"""This module contains utility functions for the approximation experiments."""
import glob
import os
from typing import Optional, Union

import pandas as pd
import torch

from shapiq.explainer.graph import _compute_baseline_value, load_graph_model
from shapiq.games.benchmark.local_xai import GraphGame
from shapiq.interaction_values import InteractionValues

ALL_SUPPORTED_BASELINE_METHODS = [
    "KernelSHAPIQ",
    "KernelSHAPIQ_informed",
    "KernelSHAP",
    "SVARMIQ",
    "SVARMIQ_informed",
    "SVARM",
    "PermutationSamplingSII",
    "PermutationSamplingSII_informed",
    "PermutationSamplingSV",
    "L_Shapley",
    "InconsistentKernelSHAPIQ",
    "InconsistentKernelSHAPIQ_informed",
    "kADDSHAP",
    "UnbiasedKernelSHAP",
    "SHAPIQ",
    "SHAPIQ_informed",
]

# create directories
this_file_path = os.path.abspath(__file__)
this_file_path = os.path.dirname(this_file_path)
APPROXIMATION_DIR = os.path.join(this_file_path, "..", "results", "approximation")
OVERVIEW_CSV_FILE = os.path.join(APPROXIMATION_DIR, "graph_shapiq_runs.csv")
BASELINES_DIR = os.path.join(APPROXIMATION_DIR, "baselines")
GRAPHSHAPIQ_APPROXIMATION_DIR = os.path.join(APPROXIMATION_DIR, "GraphSHAPIQ")
L_SHAPLEY_APPROXIMATION_DIR = os.path.join(APPROXIMATION_DIR, "baselines", "L_Shapley")
EXACT_DIR = os.path.join(APPROXIMATION_DIR, "exact")
ALL_BASELINE_DIRECTORIES = [
    os.path.join(BASELINES_DIR, method) for method in ALL_SUPPORTED_BASELINE_METHODS
]
ALL_DIRECTORIES = ALL_BASELINE_DIRECTORIES + [
    GRAPHSHAPIQ_APPROXIMATION_DIR,
    EXACT_DIR,
    APPROXIMATION_DIR,
]

for directory in ALL_DIRECTORIES:
    os.makedirs(directory, exist_ok=True)

# create csv if not exist
if not os.path.exists(OVERVIEW_CSV_FILE):
    pd.DataFrame(columns=["file_name"]).to_csv(OVERVIEW_CSV_FILE, index=False)
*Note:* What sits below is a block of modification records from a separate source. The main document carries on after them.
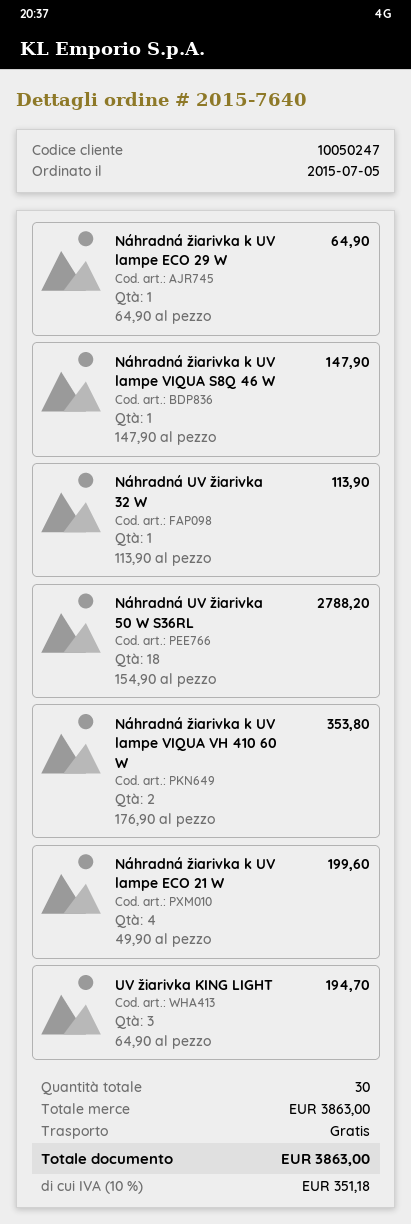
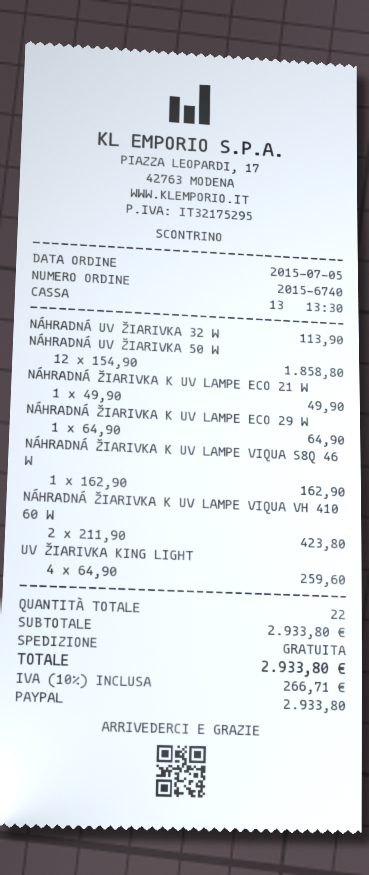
order number: 2015-7640 -> 2015-6740
Náhradná žiarivka k UV lampe VIQUA S8Q 46 W: 1 x 147.90 = 147.90 -> 1 x 162.90 = 162.90
Náhradná UV žiarivka 50 W S36RL: 18 x 154.90 = 2788.20 -> 12 x 154.90 = 1858.80
Náhradná žiarivka k UV lampe VIQUA VH 410 60 W: 2 x 176.90 = 353.80 -> 2 x 211.90 = 423.80
Náhradná žiarivka k UV lampe ECO 21 W: 4 x 49.90 = 199.60 -> 1 x 49.90 = 49.90
UV žiarivka KING LIGHT: 3 x 64.90 = 194.70 -> 4 x 64.90 = 259.60
total quantity: 30 -> 22
subtotal: 3863.00 -> 2933.80
tax: 10% = 351.18 -> 10% = 266.71
total: 3863.00 -> 2933.80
def parse_file_name(file_name: str) -> dict[str, Union[str, int, bool]]:
    """Parse the file name to get the attributes of the interaction values.

    The naming convention for the file is the following attributes separated by underscore:
        - Type of model, e.g. GCN, GIN
        - Dataset name, e.g. MUTAG
        - Number of Graph Convolutions, e.g. 2 graph conv layers
        - Data ID: a technical identifier of the explained instance
        - Number of players, i.e. number of nodes in the graph
        - Maximum interaction size as integer
        - Efficiency routine used for the approximation as boolean
        - Estimation budget as an integer
        - index of the approximation as string e.g. k-SII or Moebius
        - order of the approximation as integer e.g. 2 or 4
        - Iteration number as integer

    Args:
        file_name: The file name of the interaction values.

    Returns:
        The dictionary of attributes.
    """
    if ".interaction_values" in file_name:
        file_name = file_name.replace(".interaction_values", "")
    parts = file_name.split("_")
    return {
        "model_id": str(parts[0]),
        "dataset_name": str(parts[1]),
        "n_layers": int(parts[2]),
        "data_id": int(parts[3]),
        "n_players": int(parts[4]),
        "max_interaction_size": int(parts[5]),
        "efficiency": bool(parts[6]),
        "budget": int(parts[7]),
        "index": str(parts[8]),
        "order": int(parts[9]),
        "iteration": int(parts[10]),
    }


def create_file_name(
    model_id: str,
    dataset_name: str,
    n_layers: int,
    data_id: int,
    n_players: int,
    max_interaction_size: int,
    efficiency: bool,
    budget: int,
    index: str,
    order: int,
    iteration: int,
) -> str:
    """Create the file name for the interaction values.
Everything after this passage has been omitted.